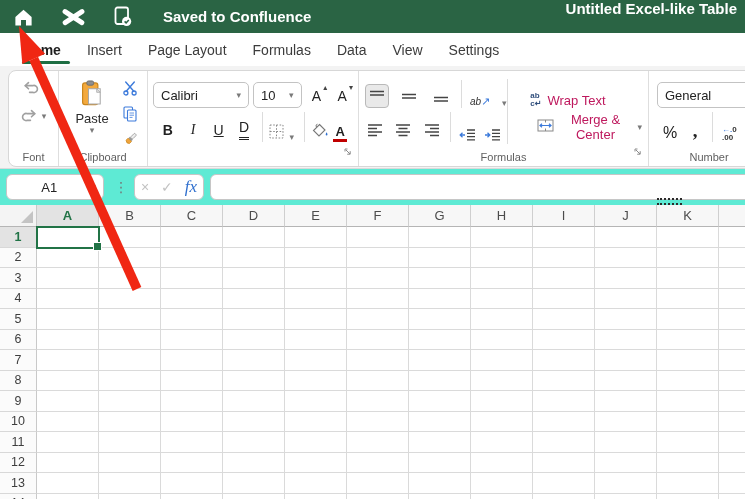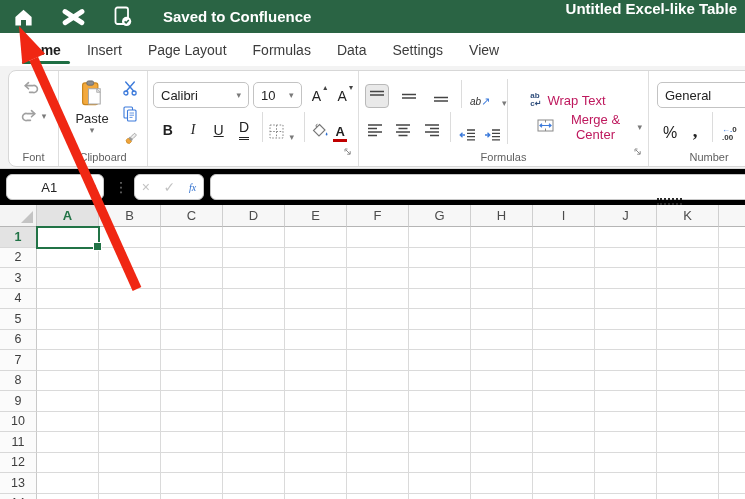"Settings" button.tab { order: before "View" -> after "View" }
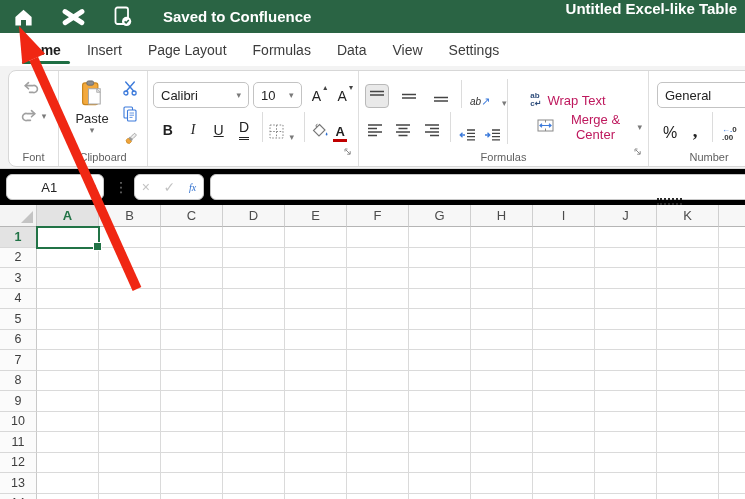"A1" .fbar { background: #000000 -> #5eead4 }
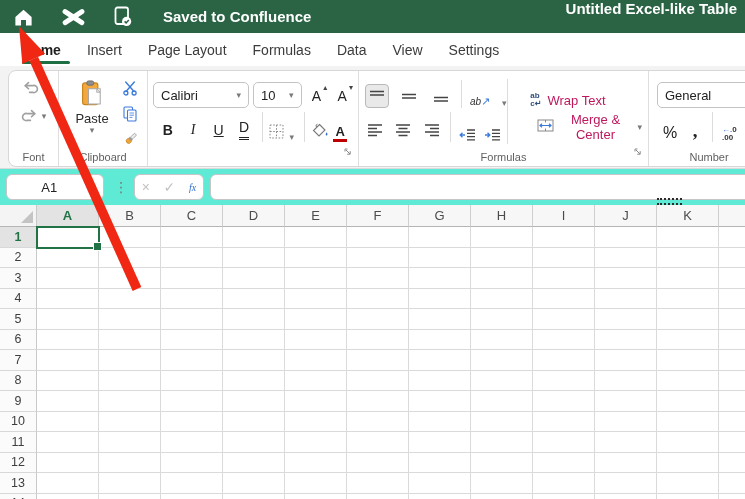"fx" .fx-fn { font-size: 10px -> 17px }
........
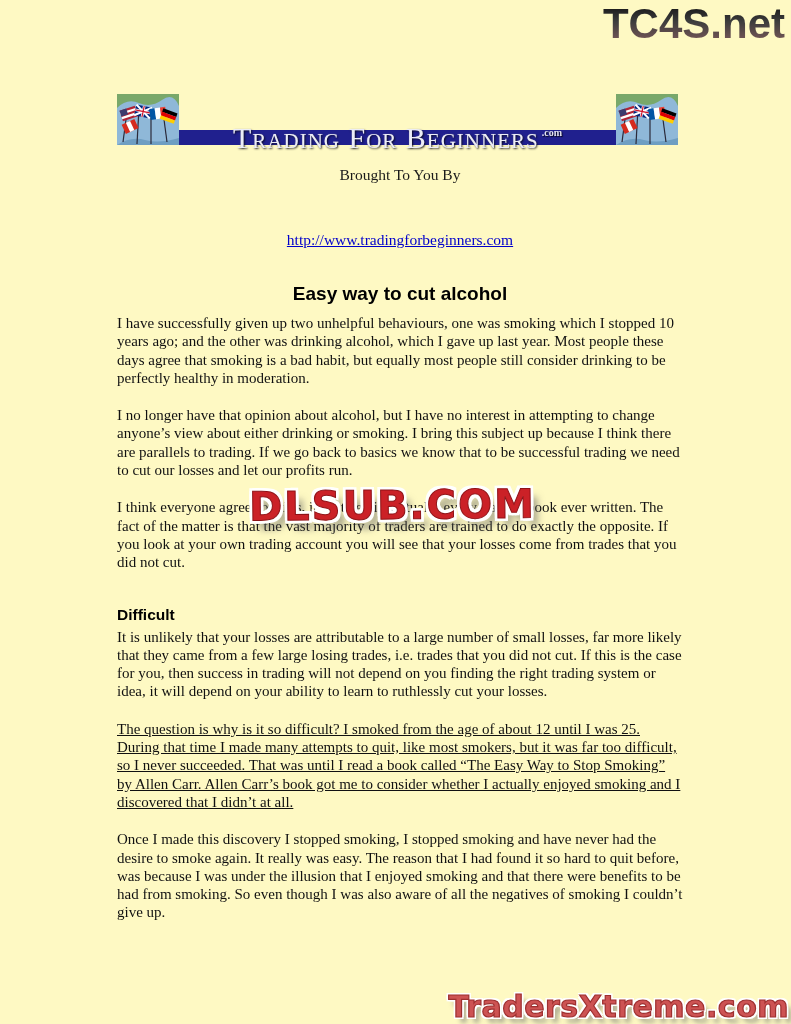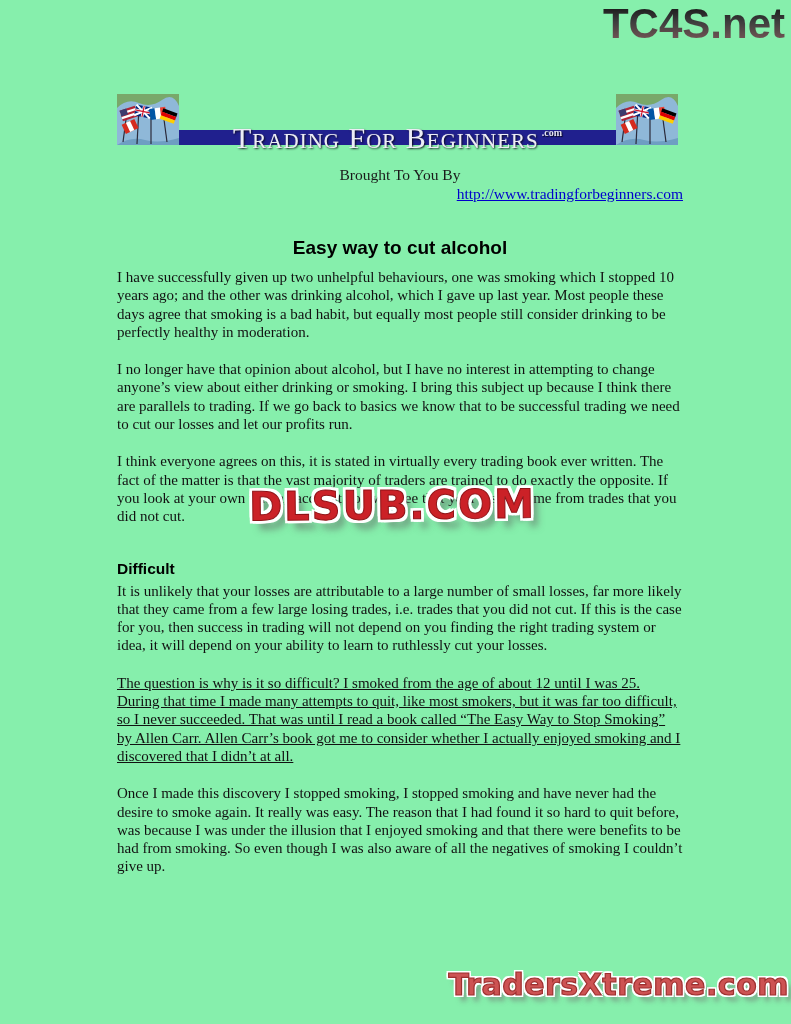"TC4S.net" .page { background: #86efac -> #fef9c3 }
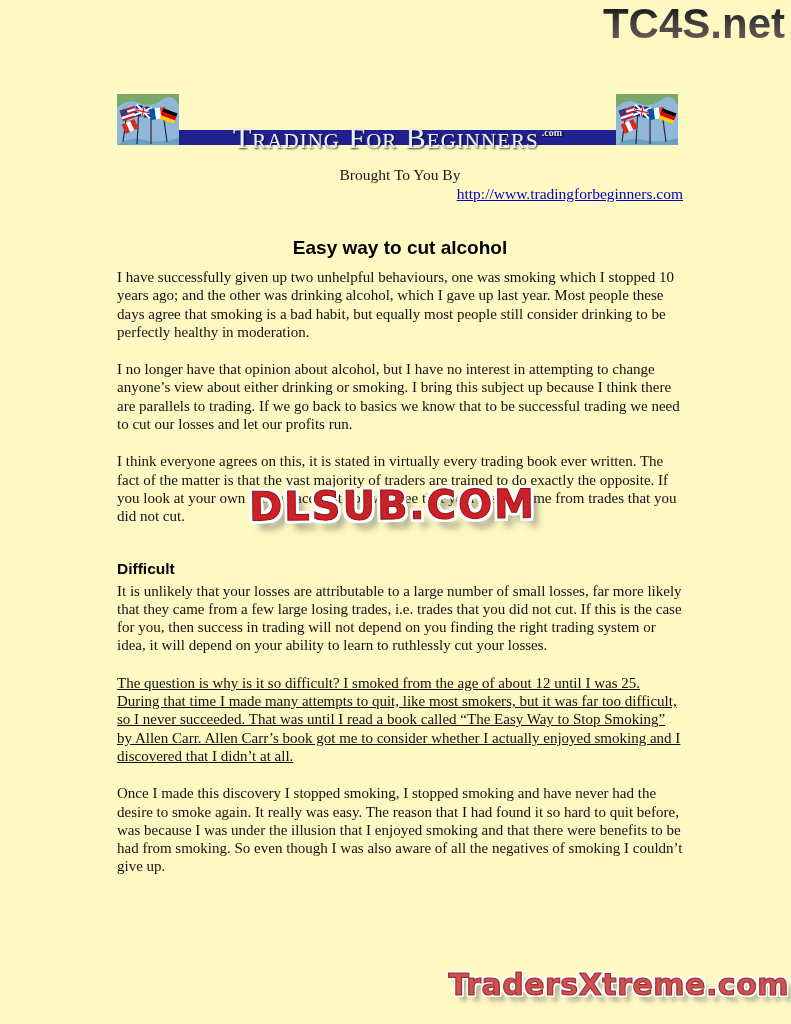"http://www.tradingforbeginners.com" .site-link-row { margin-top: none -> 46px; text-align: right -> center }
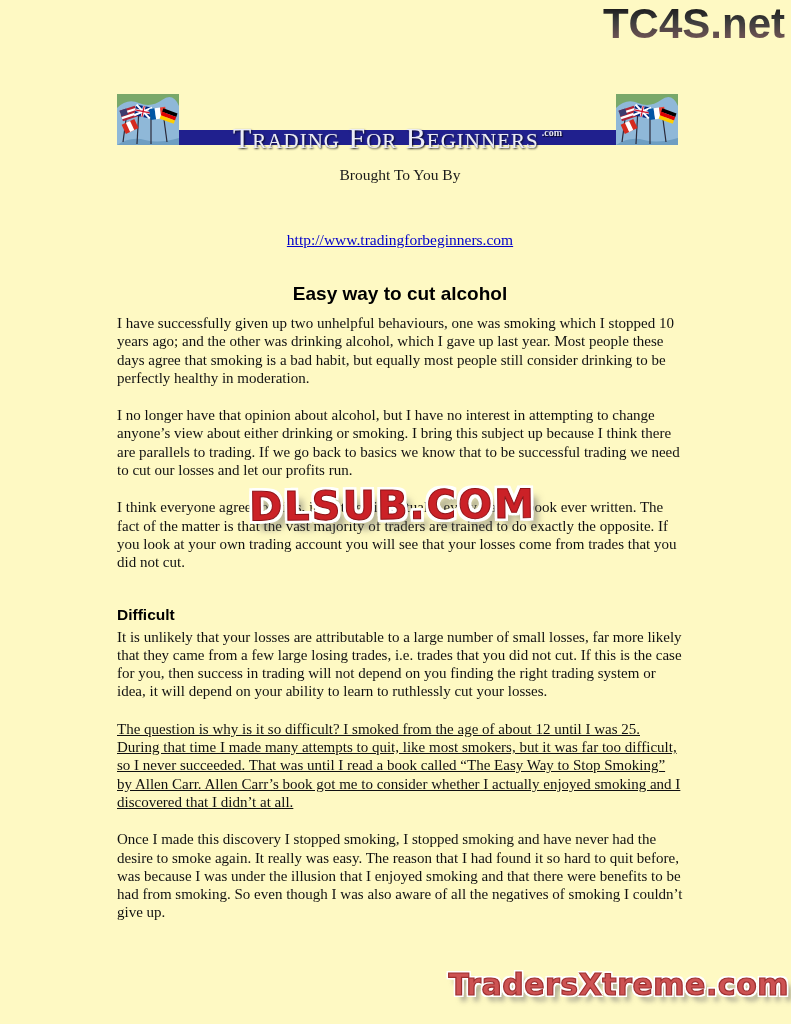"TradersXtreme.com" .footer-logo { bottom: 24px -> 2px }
........
▶ EXERCISE PROMPT:
Give exactly the lines above that run from the line with "background: #000000 ->" to the line with "font-size: 10px ->", both included, leaving every picture out.

▶ EXERCISE ANSWER:
"A1" .fbar { background: #000000 -> #5eead4 }
"fx" .fx-fn { font-size: 10px -> 17px }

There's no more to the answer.